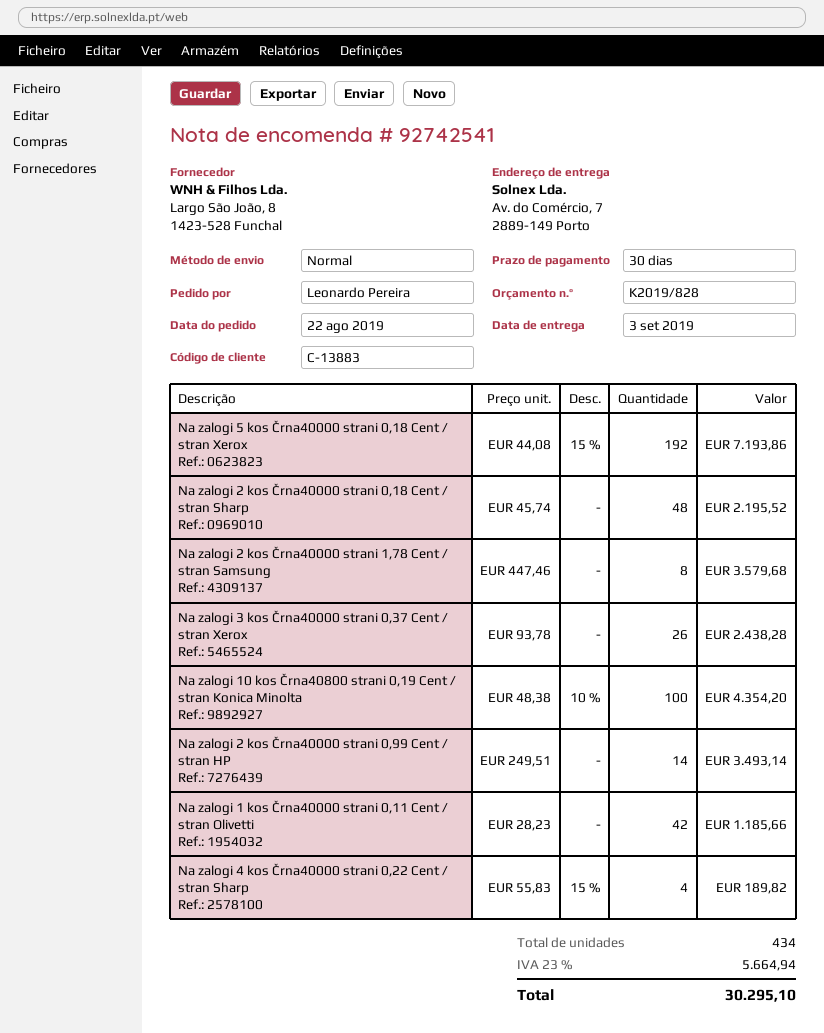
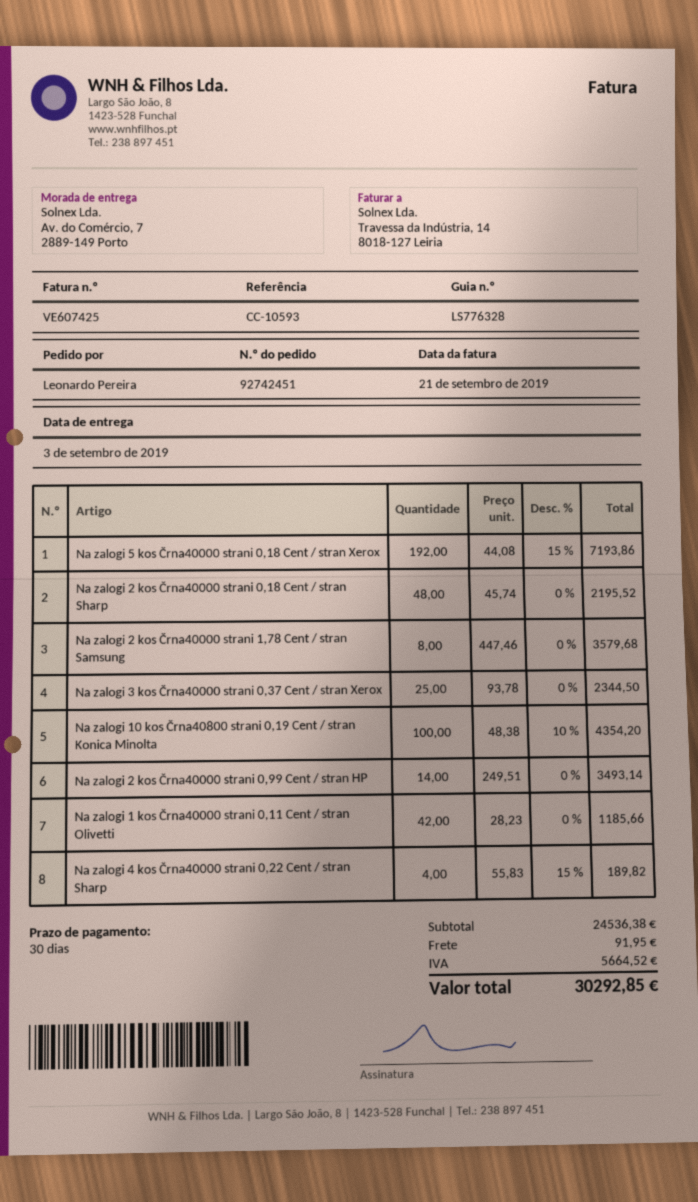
order number: 92742541 -> 92742451
Na zalogi 3 kos Črna40000 strani 0,37 Cent / stran Xerox: 26 x 93.78 = 2438.28 -> 25 x 93.78 = 2344.50
shipping: none -> 91.95
tax: 5664.94 -> 5664.52
total: 30295.10 -> 30292.85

----------

## ASSIGNMENT
Copy exactly. Include the line containing "shipping: none -> 91.95" and every later line through the end of the listing, and nothing else.

## TASK ANSWER
shipping: none -> 91.95
tax: 5664.94 -> 5664.52
total: 30295.10 -> 30292.85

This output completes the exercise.